▶ **PROBLEM TO SOLVE**
All lines from the one bearing "(517, 797) none" through the end of the data below must be printed exactly as they stand, with pictures removed.
⁂
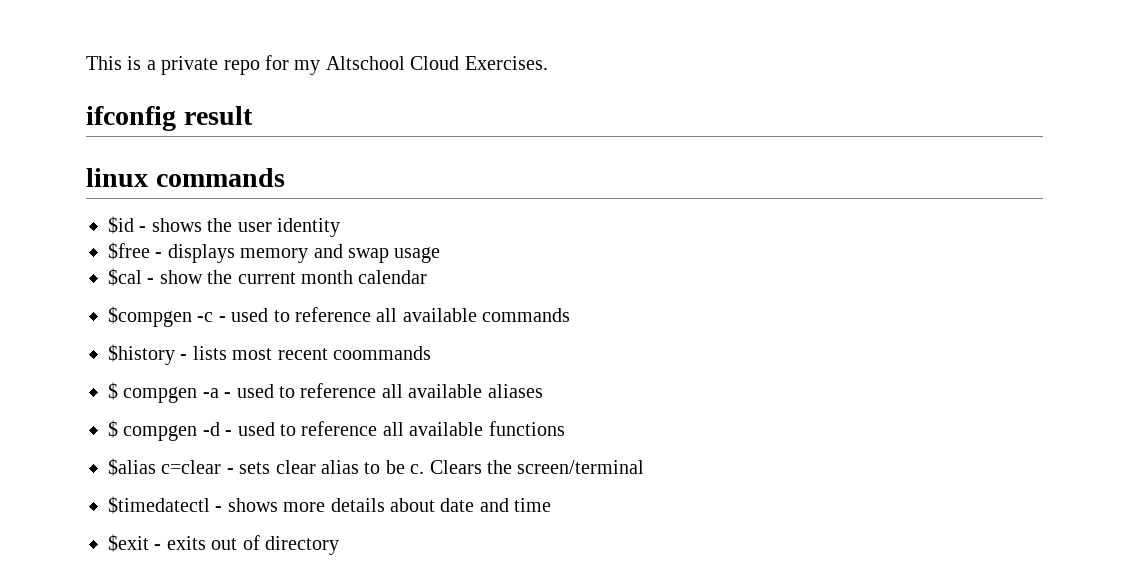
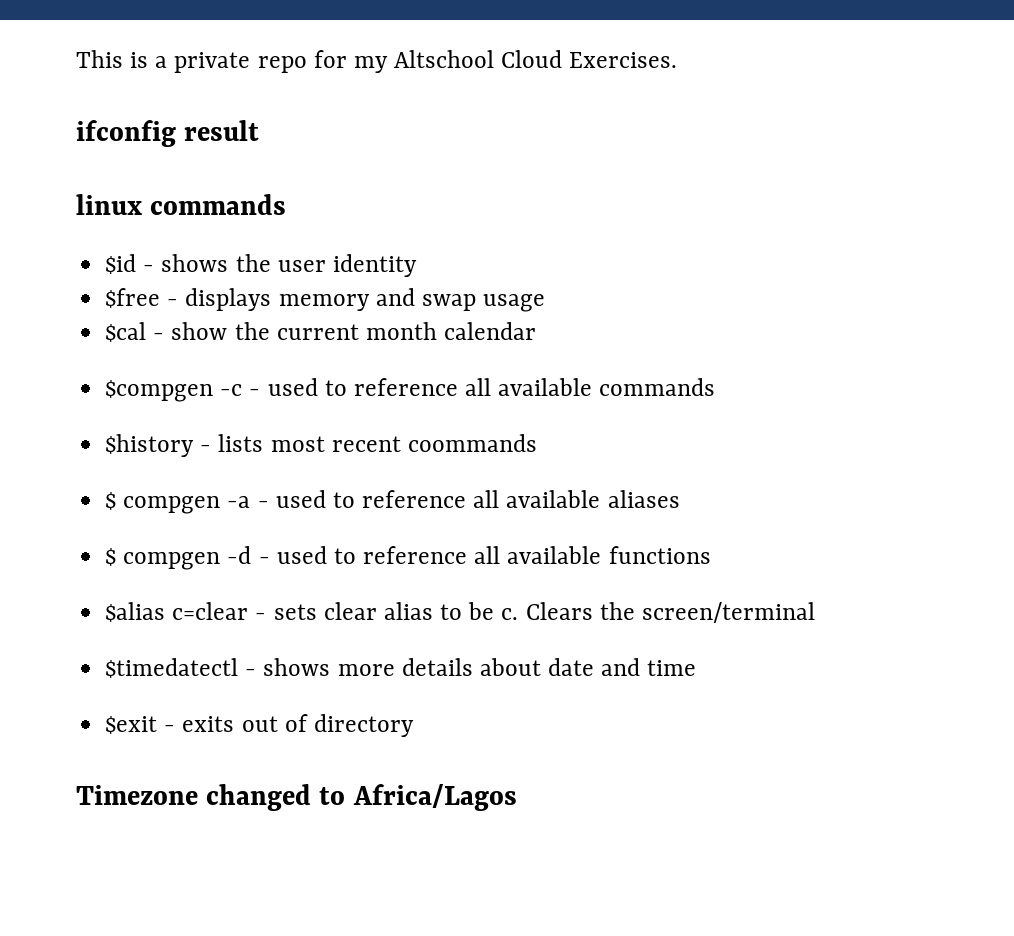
(339, 545) none -> [76,784,517,811] // Timezone changed to Africa/Lagos

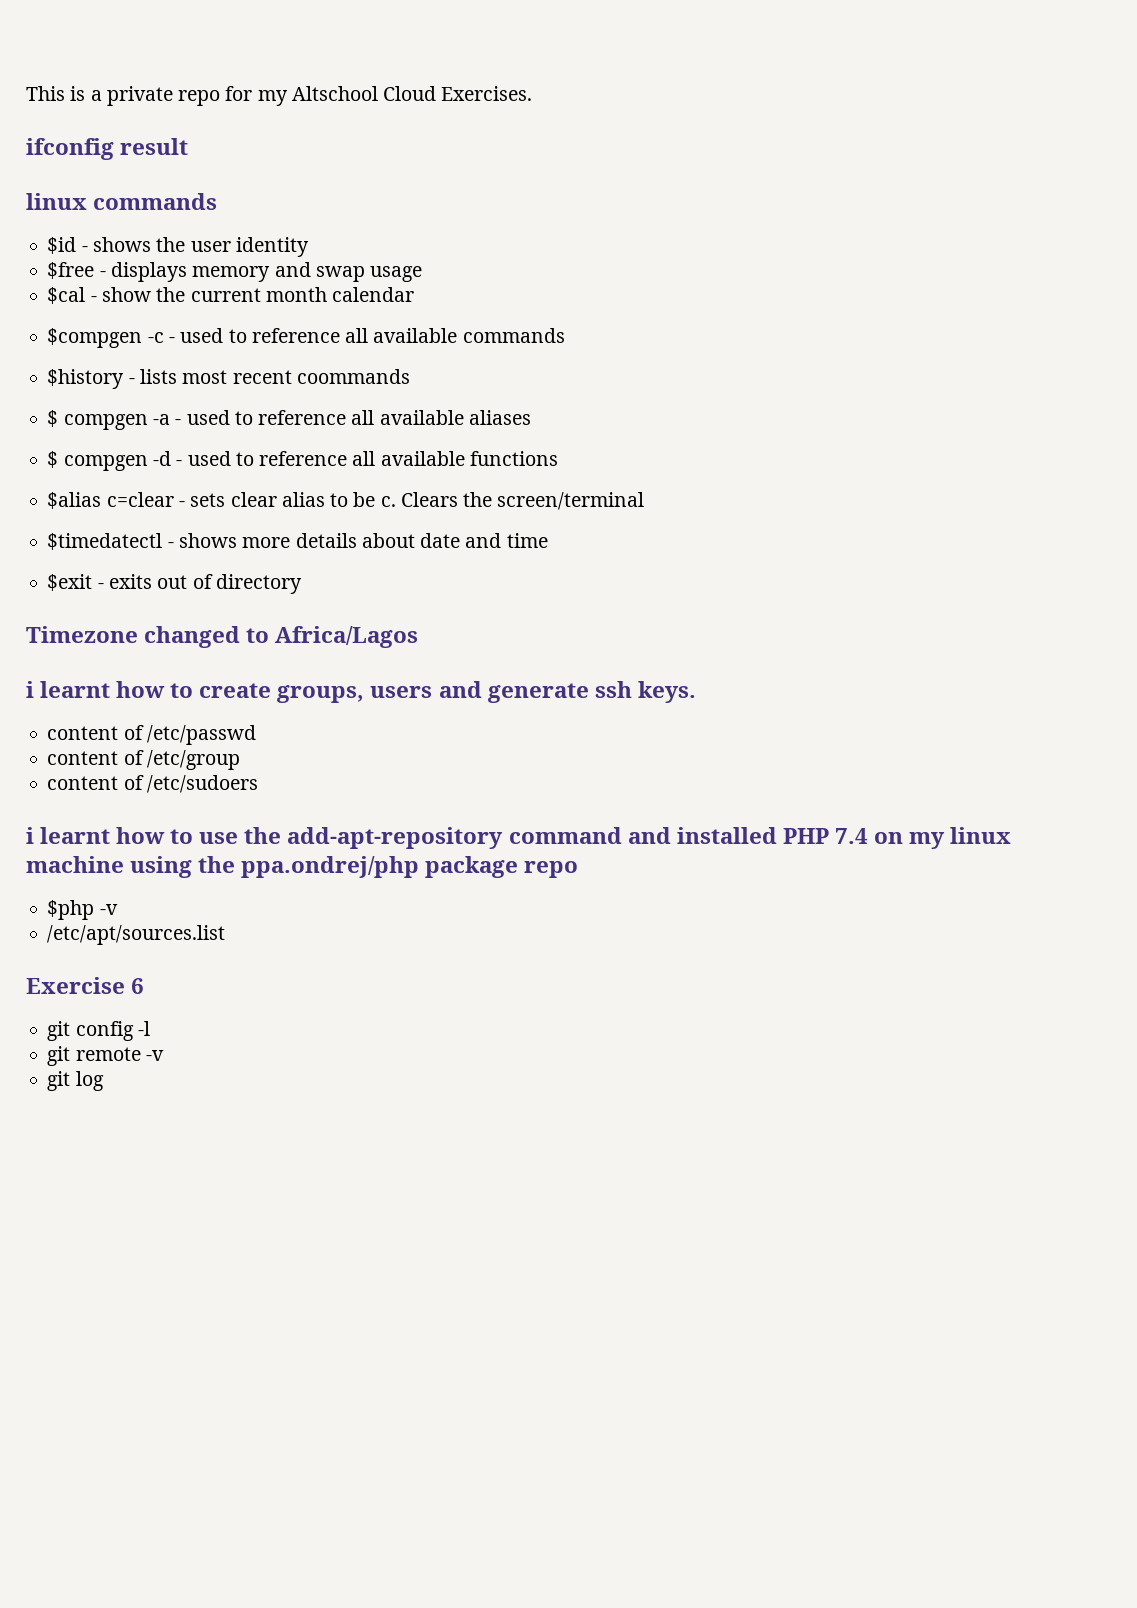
(517, 797) none -> [26,681,696,703] [47,725,256,745] [47,750,240,770] [47,775,258,793] [26,827,1012,849] [26,856,579,878] [47,900,118,920] [47,925,226,945] [26,977,145,994] [47,1021,150,1041] [47,1046,164,1066] [47,1071,104,1091] // i learnt how to create groups, users and generate ssh keys. // content of /etc/passwd // content of /etc/group // content of /etc/sudoers // i learnt how to use the add-apt-repository command and installed PHP 7.4 on my linux machine using the ppa.ondrej/php package repo // $php -v // /etc/apt/sources.list // Exercise 6 // git config -l // git remote -v // git log

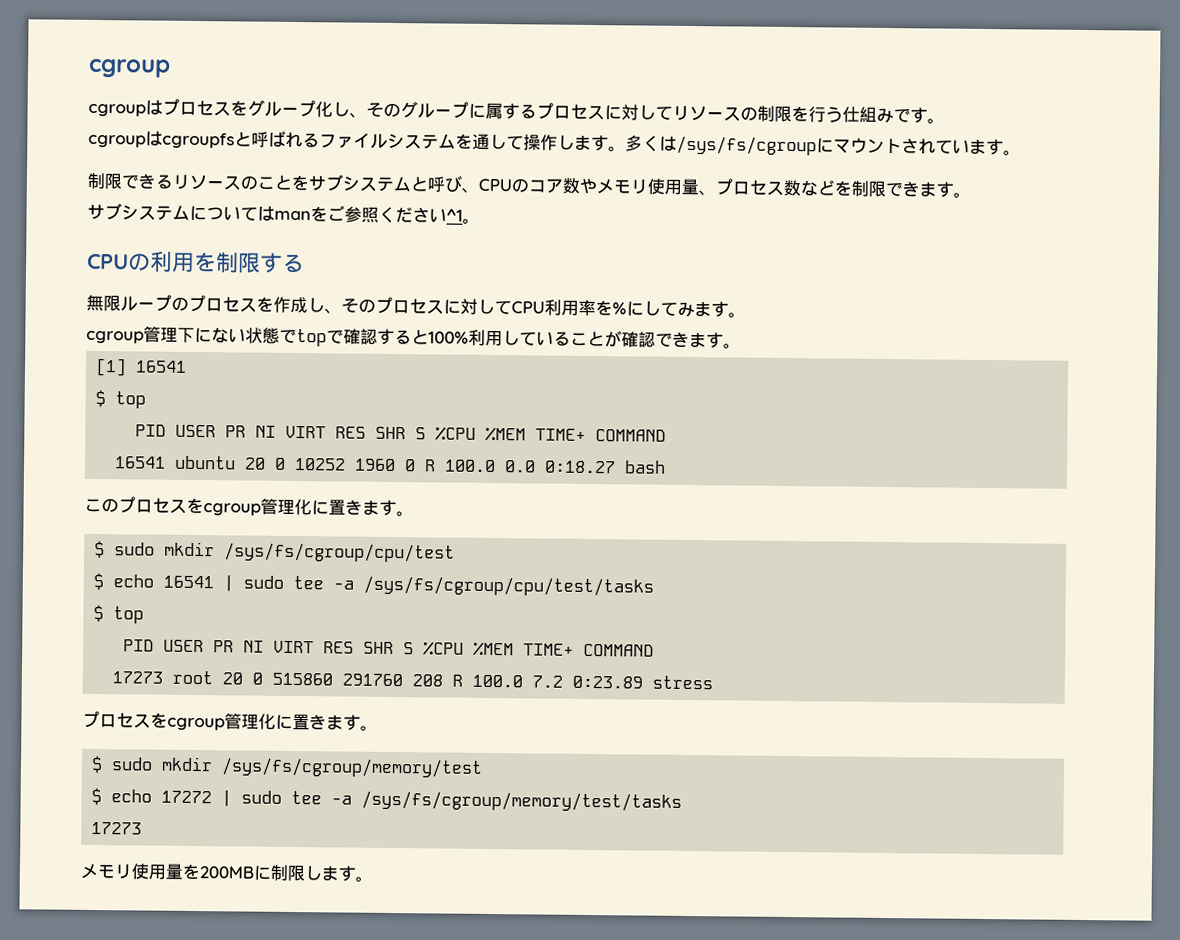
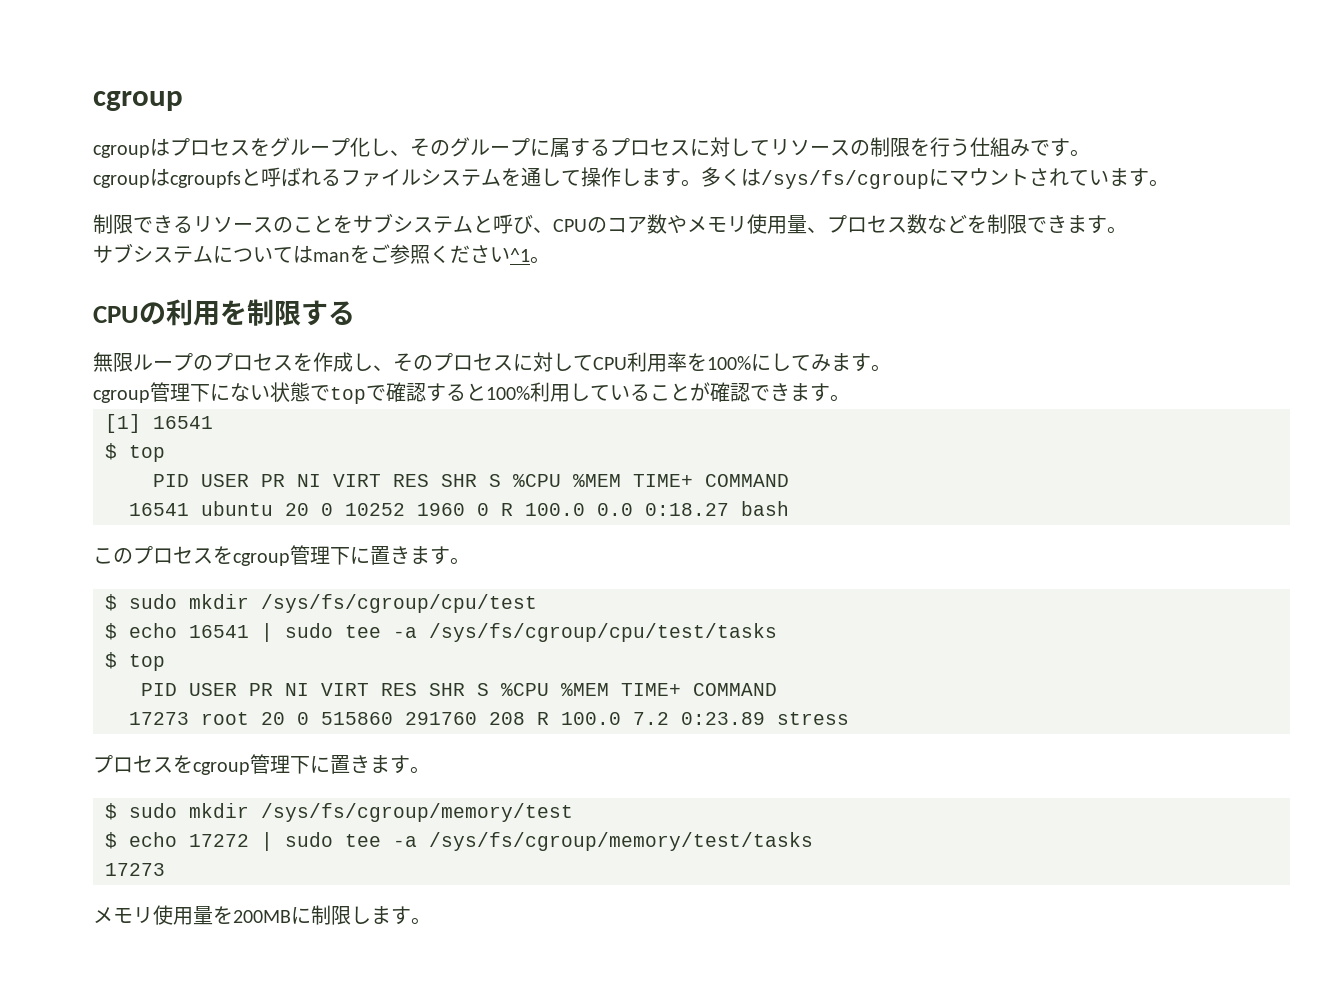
[612,302,627,315] % -> [707,356,751,370] 100%
[294,499,312,516] 化 -> [330,547,350,565] 下
[258,713,276,730] 化 -> [290,756,310,774] 下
⁂
▶ **EXERCISE OUTPUT**
(517, 797) none -> [26,681,696,703] [47,725,256,745] [47,750,240,770] [47,775,258,793] [26,827,1012,849] [26,856,579,878] [47,900,118,920] [47,925,226,945] [26,977,145,994] [47,1021,150,1041] [47,1046,164,1066] [47,1071,104,1091] // i learnt how to create groups, users and generate ssh keys. // content of /etc/passwd // content of /etc/group // content of /etc/sudoers // i learnt how to use the add-apt-repository command and installed PHP 7.4 on my linux machine using the ppa.ondrej/php package repo // $php -v // /etc/apt/sources.list // Exercise 6 // git config -l // git remote -v // git log

[612,302,627,315] % -> [707,356,751,370] 100%
[294,499,312,516] 化 -> [330,547,350,565] 下
[258,713,276,730] 化 -> [290,756,310,774] 下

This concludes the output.